(Supplied data Opens)
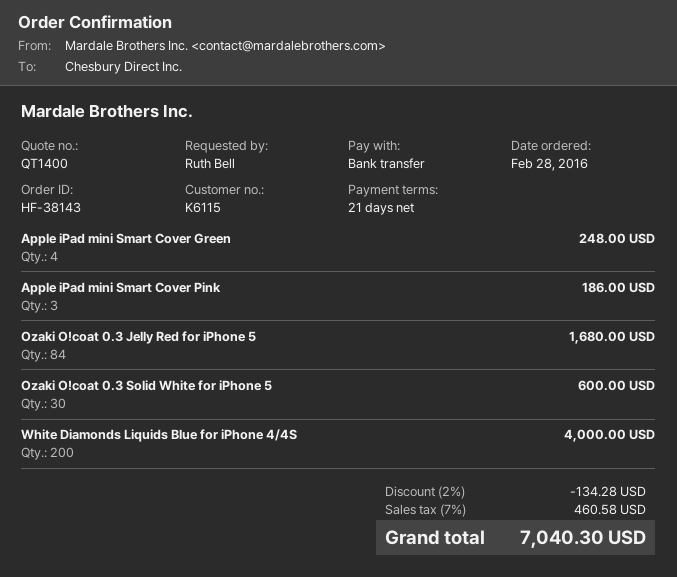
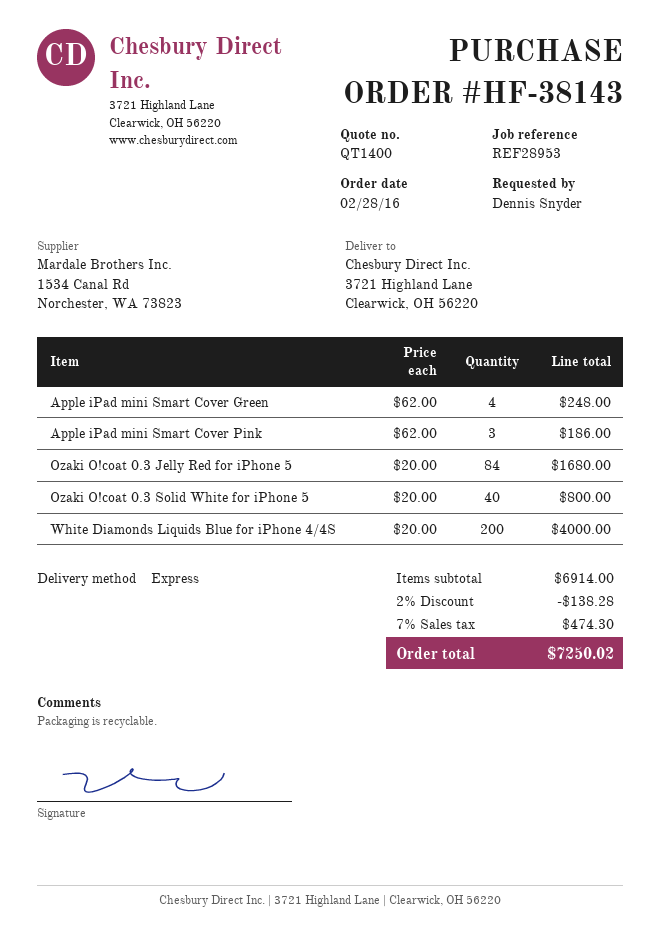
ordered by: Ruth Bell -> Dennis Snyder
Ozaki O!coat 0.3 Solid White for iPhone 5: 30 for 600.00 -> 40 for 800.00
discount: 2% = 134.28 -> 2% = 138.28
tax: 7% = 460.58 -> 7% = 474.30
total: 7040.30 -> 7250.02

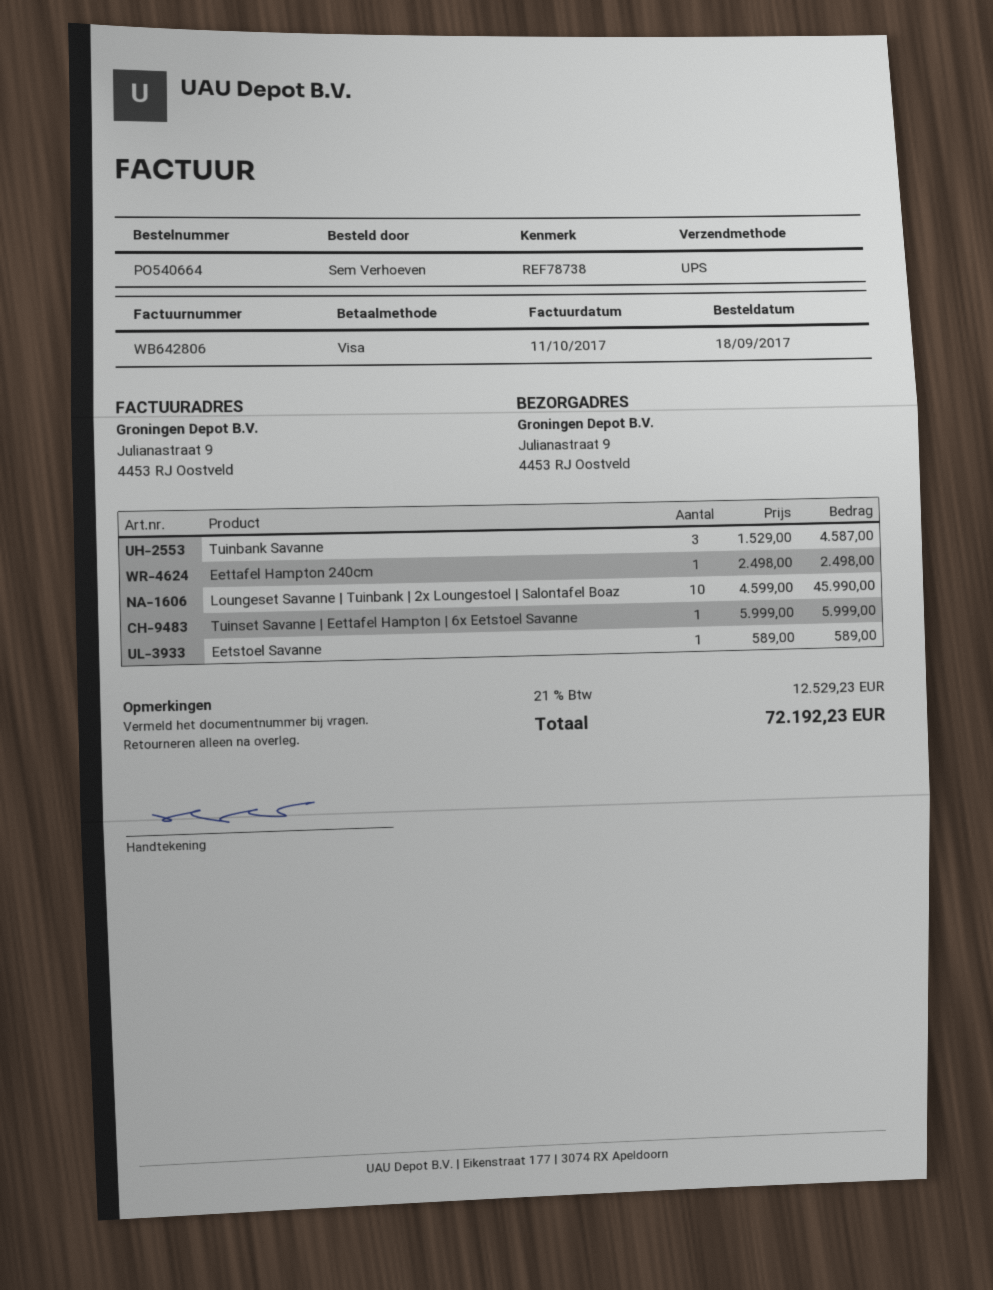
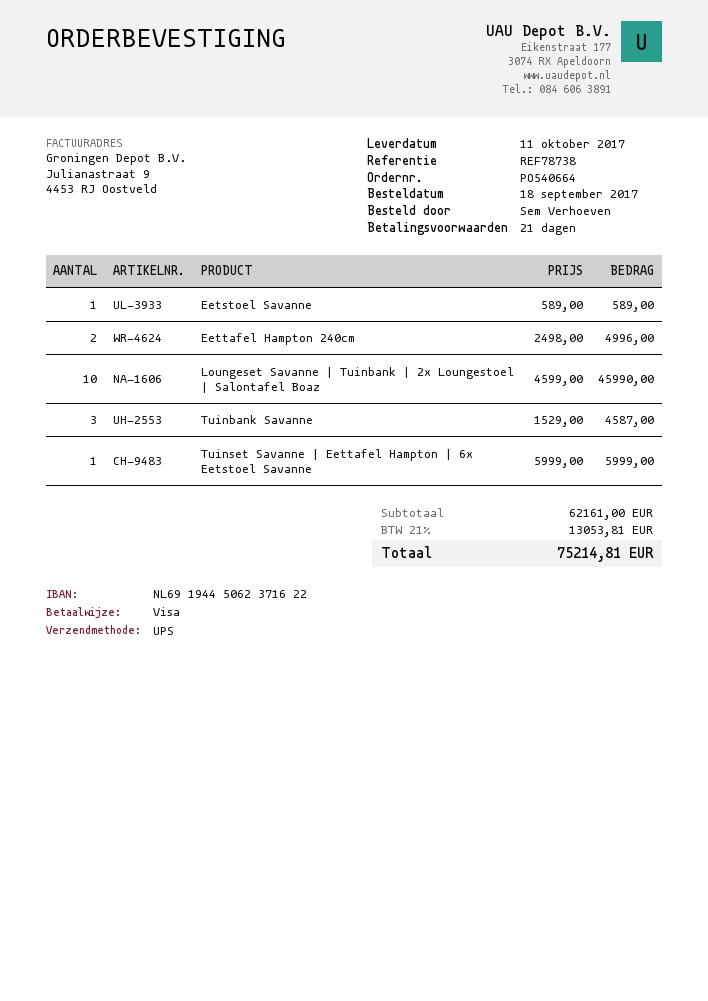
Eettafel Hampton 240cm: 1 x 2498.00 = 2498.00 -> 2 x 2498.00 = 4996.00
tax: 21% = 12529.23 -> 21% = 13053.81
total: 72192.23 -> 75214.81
(Supplied data Closes)
Work to complete: Search the data for the string "total" and copy every line where it appears.

Exercise response:
total: 7040.30 -> 7250.02
total: 72192.23 -> 75214.81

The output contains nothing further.